Budget Issues
One of the most important items up for discussion concerned the budget. We are facing a number of “large ticket” items in the coming year and our board and committees will be asked to look very carefully at expenditures. We are actually anticipating an increase in income from member dues, a very rewarding piece of news, since our other source of income (that is, royalties from the electronic version of our journal), while significant, is leveling off. Our other source of income is the profits from the Spring Meeting and that is always a matter of concern, especially in this tight economy. That said, our financial situation is quite stable and under the leadership of Marsha McCary, we have succeeded in building up considerable financial reserves. The Division Board will review and decide on the final shape of our budget in January.
Board and Committee Retreat at the Spring Meeting: April 17-18, 2011
One unusual expense will be for the upcoming retreat. The board members and committee chairs will be meeting a few days prior to the Spring Meeting (April 18-22) to discuss the current issues facing the Division and to help identify priorities for us in the coming years. This will be the first retreat in ten years (also held in Santa Fe). We will be asking our members for their ideas and advice in a more formal way around the beginning of the year, but please let us know your own priorities for the Division by writing me.
Publications
No area of the Division has undergone such a dramatic shift in focus in recent years than our publications.
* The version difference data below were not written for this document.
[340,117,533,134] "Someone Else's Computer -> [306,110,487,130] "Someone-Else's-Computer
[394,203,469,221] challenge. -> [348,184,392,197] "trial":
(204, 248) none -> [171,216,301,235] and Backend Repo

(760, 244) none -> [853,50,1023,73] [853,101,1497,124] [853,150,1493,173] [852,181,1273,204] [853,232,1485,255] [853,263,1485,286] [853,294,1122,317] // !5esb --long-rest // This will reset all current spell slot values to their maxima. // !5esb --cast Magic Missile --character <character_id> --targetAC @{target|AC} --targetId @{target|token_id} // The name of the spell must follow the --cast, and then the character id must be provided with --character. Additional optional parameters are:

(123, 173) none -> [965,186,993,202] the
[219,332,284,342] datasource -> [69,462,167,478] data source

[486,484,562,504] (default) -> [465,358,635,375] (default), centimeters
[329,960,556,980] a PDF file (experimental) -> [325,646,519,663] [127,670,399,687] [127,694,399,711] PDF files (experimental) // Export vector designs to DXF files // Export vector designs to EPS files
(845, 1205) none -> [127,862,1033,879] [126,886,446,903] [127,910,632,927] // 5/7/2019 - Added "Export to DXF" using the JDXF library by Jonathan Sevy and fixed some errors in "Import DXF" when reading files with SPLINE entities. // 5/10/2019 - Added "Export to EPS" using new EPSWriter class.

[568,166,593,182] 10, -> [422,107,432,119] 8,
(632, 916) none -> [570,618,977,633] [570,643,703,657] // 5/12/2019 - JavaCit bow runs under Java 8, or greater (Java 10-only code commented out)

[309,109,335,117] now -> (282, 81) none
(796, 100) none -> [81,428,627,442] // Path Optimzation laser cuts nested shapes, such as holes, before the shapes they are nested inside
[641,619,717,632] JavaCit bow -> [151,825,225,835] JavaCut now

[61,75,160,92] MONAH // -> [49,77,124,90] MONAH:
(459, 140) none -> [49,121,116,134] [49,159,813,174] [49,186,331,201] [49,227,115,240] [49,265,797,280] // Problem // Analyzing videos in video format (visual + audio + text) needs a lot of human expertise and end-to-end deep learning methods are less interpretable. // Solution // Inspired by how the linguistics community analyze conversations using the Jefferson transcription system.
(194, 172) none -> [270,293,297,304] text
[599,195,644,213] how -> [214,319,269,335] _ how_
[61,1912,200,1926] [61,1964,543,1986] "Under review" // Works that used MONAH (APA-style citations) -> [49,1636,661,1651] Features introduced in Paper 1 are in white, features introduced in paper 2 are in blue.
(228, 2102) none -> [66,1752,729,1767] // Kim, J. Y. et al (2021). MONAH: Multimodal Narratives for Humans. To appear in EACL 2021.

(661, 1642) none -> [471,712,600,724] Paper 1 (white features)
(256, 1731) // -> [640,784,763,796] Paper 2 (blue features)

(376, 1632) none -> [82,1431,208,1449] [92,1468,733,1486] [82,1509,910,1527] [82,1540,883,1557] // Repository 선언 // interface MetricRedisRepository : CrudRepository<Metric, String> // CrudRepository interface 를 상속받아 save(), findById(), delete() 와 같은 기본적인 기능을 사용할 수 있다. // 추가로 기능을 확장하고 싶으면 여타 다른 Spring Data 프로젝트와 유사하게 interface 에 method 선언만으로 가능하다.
One print publication, Psychoanalytic Abstracts has been reborn as an online publication, PsycScan: Psychoanalysis. The newsletter, Psychologist-Psychoanalyst, has been “retired;” and two new publications, DIVISION/Review and InSight have been launched. Finally, our website has been completely revamped and now is able to make full use of APA’s Internet resources.
Our journal, under Elliot Jurist’s leadership, has become leaner and more oriented to research articles than in the past. This shift has been made partly at the request of the Division leadership, but also as a way to give the journal a higher profile in the publishing world. Without going in to the various ways journal quality is calculated, this new emphasis should help bring the journal up in the rankings of similar journals. As noted above, the journal actually earns money for the Division. APA’s electronic subscription services have rapidly expanded in the last few years both nationally and internationally and the Division shares earning from this service based upon the actual number of journal articles downloaded.
Our new publication this year, DIVISION/Review, has been developed under the editorship of David Lichtenstein who would like the review to become a more general interest psychoanalytic publication that will appeal to a wider public in addition to the Division readership. This shift in focus, however, comes at an increased cost due to a need to improve the production values of the publication to make it more appealing. This is a major undertaking and one that definitely has implications for how the Division seeks to “position” itself within both the psychology and psychoanalytic world.
The monthly online publication, InSight, under Tamara McClintock Greenberg has been more or less established in most members’ minds over the last year as it arrives on our electronic doorsteps on the first of the month. As a publication available to anyone for the price of a request, it too is serving a varied audience and serves as an important reminder and updating service concerning Division activities.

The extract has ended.